There cannot be a board in the country who is not looking to cut costs right now. Offices stand empty, projects and programmes have been derailed and the medium term outlook is problematic at best. Any investment deemed high risk and low return will be the first to be shelved as all efforts go into securing the bottom line.
We have to accept that we will all have to contend with increasingly limited resources – but conducted in the right way innovation can thrive under such constraints.
The challenges emerging from, or accelerated by, COVID-19 require innovation on a scale never seen before across the social sector. This demands that we overcome organisational and sector boundaries and join forces.
The big challenge for the social sector will be putting aside any organisational ego and working in new partnerships. We need to be open to sharing each other’s resources, linking expertise in areas where one can compliment another. We need to be bold enough to admit that many of our organisations no longer need to exist.

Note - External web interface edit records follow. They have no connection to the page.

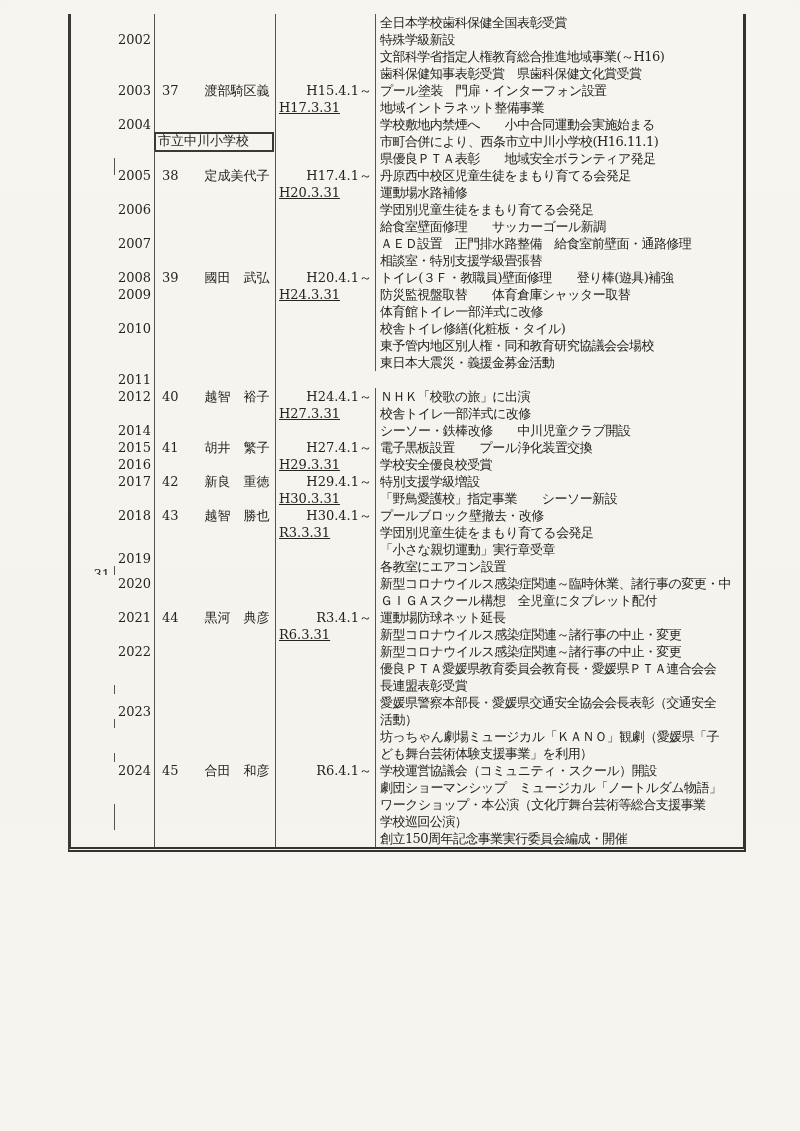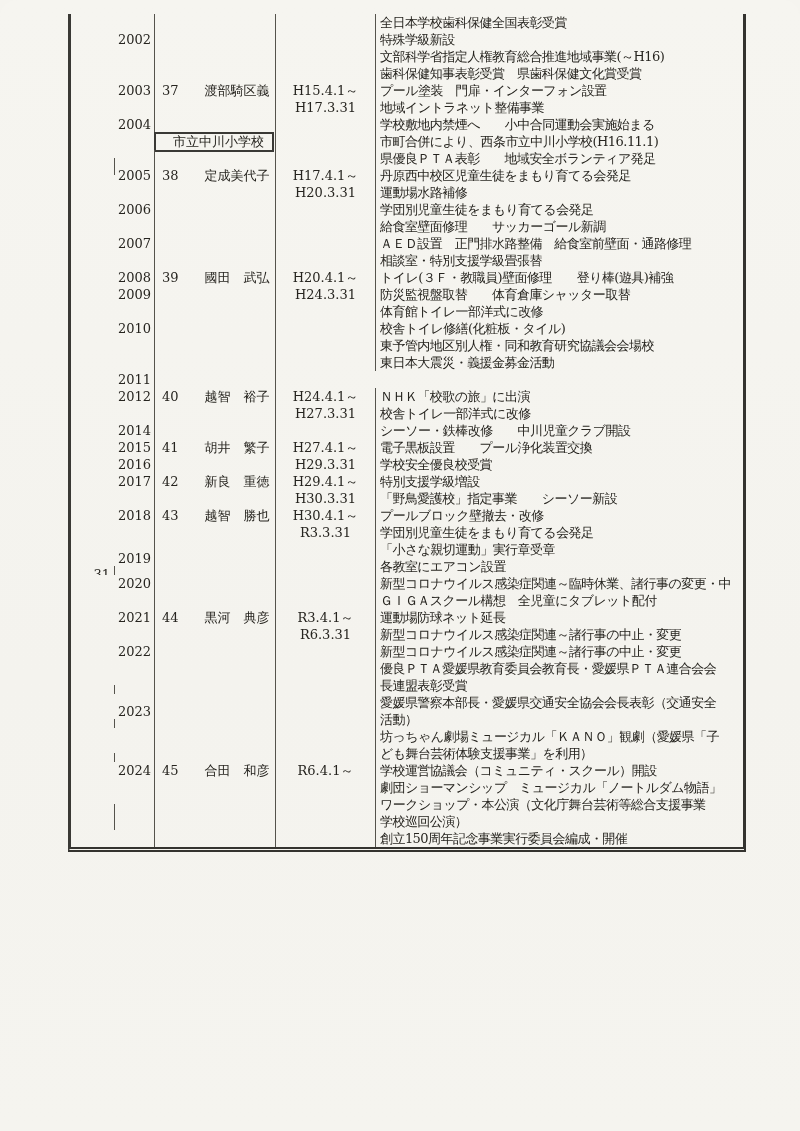--- a/index.html
+++ b/index.html
@@ -23,31 +23,31 @@
   .row{display:flex;height:17px;overflow:hidden;}
   .row.h2{height:34px;}
   .row.h3{height:51px;}
   .row.ov, .row.ov .c{overflow:visible;}
   .c{box-sizing:border-box;height:100%;border-right:1px solid #55534c;overflow:hidden;position:relative;}
   .c:last-child{border-right:none;}
   .c1{width:44px;text-align:right;padding-right:4px;margin-top:25px;}
   .c2{width:40px;text-align:center;}
   .c3{width:121px;padding-left:7px;}
   .c4{width:100px;padding:0 3px;}
-  .c4.al{text-align:center;}
-  .c4.ar{text-align:center;}
+  .c4.al{text-align:right;}
+  .c4.ar{text-align:left;text-decoration:underline;}
   .c5{width:367px;padding-left:4px;letter-spacing:-0.55px;}
   .t{width:100%;white-space:pre-line;line-height:17px;}
   .vcc{display:flex;align-items:center;}
   .c1.vcc{justify-content:flex-end;}
   .c2.vcc{justify-content:flex-start;}
   .sbox{
     position:absolute;left:-1px;top:-1px;right:1px;bottom:-2px;
     border:2px solid #3a3935;background:#f5f4ef;
-    line-height:16px;padding-left:17px;white-space:nowrap;
+    line-height:16px;padding-left:2px;white-space:nowrap;font-family:Liberation Mono, monospace;
   }
 </style>
 </head>
 <body>
 
 <div class="page">
   <div class="tbl">
       <div class="row">
         <div class="c c1"></div>
         <div class="c c2"></div>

In reality this requires a significant behaviour change – we need to move away from gathering personal career plaudits or seeking awards. The nature of the challenges we face – let’s use climate change by way of example – are not problems that can be solved by individual organisations. They require innovation at scale by hundreds of partners if we are even to make a dent in the problem.
There’s a window of opportunity here that may last for as long as two years. COVID – 19 has temporarily removed many of the normal barriers to innovation, and sped up regulatory approval, access to funding, and internal decision-making.
So now is the time to accelerate much tighter collaborations between companies, communities, think tanks and start-ups. Many of these startups are already bringing ideas and solutions to the table and are unhindered by legacy business models or thinking.
Research has shown that strong innovators are more likely to embrace ideas from external sources and partnerships. Yet only a few companies have built a mature open-innovation competency. There are many reasons for this, ranging from a fear of sharing intellectual property, to perceived regulatory hurdles such as data privacy, to an outright disbelief that external collaboration is needed.
Orthodoxies are widely held and unchallenged assumptions that often start as truths at a certain point in time but aren’t revisited or challenged as realities change. COVID-19 has changed our reality and normal no longer applies.
What we’ve thought of as normal was never natural. Normal was the problem in the first place – and we now have an opportunity to fix it.